Tim Wakefield, the rare Boston athlete that was universally loved
Not too many athletes are loved by everyone…
Marc Bertrand: Horrible, horrible news and a real gut punch to anyone who has been a Red Sox fan for decades and has known Tim Wakefield to be a part of that experience for decades. Whether you watched him on the field or saw him in the booth or were touched by him in some way for all the charity work that he did with the Red Sox Foundation and Jimmy Fund.
This just feels really, really bad that Tim Wakefield, who everybody knew and loved, and that’s the thing I think that sticks out about Tim Wakefield and why this feels so bad and it’s so sad.
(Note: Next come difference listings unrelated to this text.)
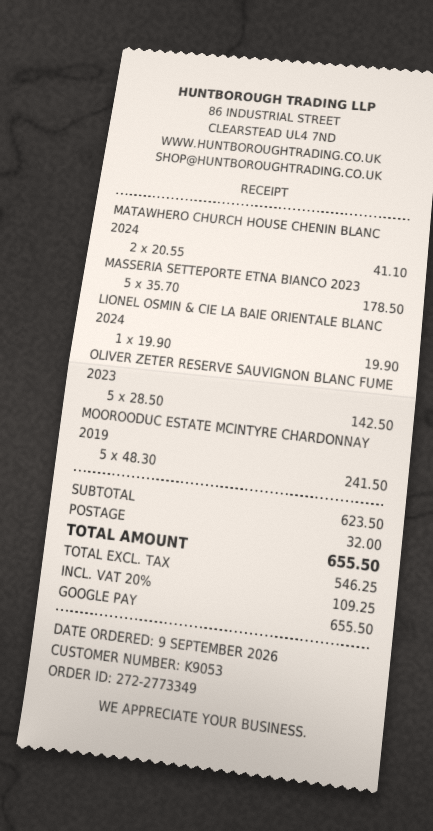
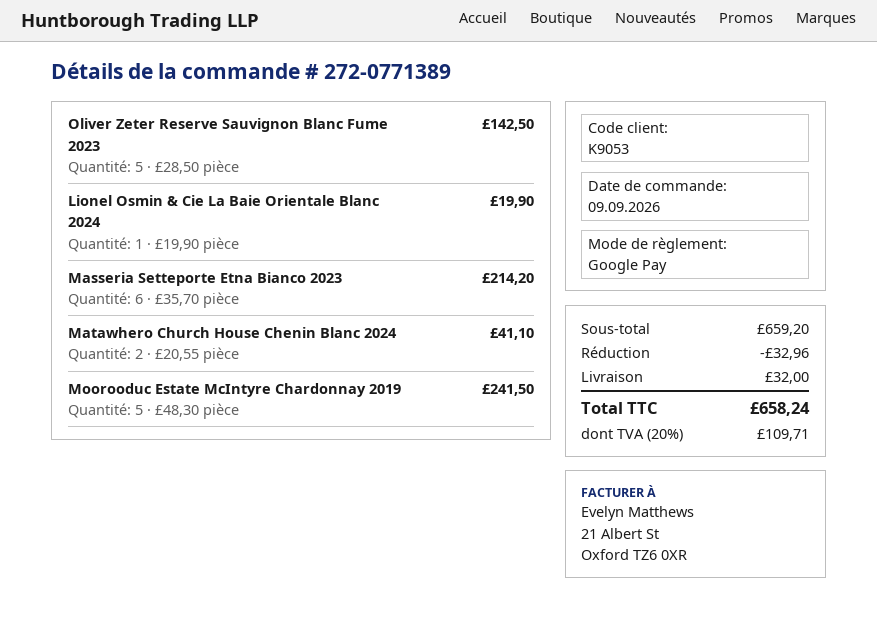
order number: 272-2773349 -> 272-0771389
MASSERIA SETTEPORTE ETNA BIANCO 2023: 5 x 35.70 = 178.50 -> 6 x 35.70 = 214.20
subtotal: 623.50 -> 659.20
discount: none -> 32.96
tax: 20% = 109.25 -> 20% = 109.71
total: 655.50 -> 658.24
He was in the rare class of Boston athlete who was universally liked. Really just universally liked, was never controversial as a player, really wasn’t.
We talk about players all the time, right? As fans, as media, you’re talking about the team. You’re criticizing a player. Tim Wakefield was never that guy. You will not find someone who says, ugh Tim Wakefield can’t stand that guy.
I’m talking strictly as a player, not as a person now, right as a player, which is how most people know him as a player. But I think it spoke to who he was from a personality standpoint too and I think everyone views that guy as who he truly was, which was a class act all the way. That’s who Tim Wakefield was.
So, I think that’s why it hurts because you rooted for him as a player. You had to have liked him. If you’re a Red Sox fan, you like Tim Wakefield. The more you know of him, the more you think of him.
Scott Zolak: I just like nice guys. Like I’ve done some stuff with him in the off-seasons, where you run into him at golf tournaments or events or speaking things that you do together. Sometimes you do it like, ‘Oh, this guy’s a phony.’ You know, this guy doesn’t like people. He’s just coming here and taking a check.
It’s one of THE most genuine guys I’ve been around in Boston. Just knowing the effect he had on people, with the Jimmy Fund and helping kids out. Just a likable guy who was different. He was a knuckleball pitcher. He wasn’t a guy that’s gonna blow you away with 98.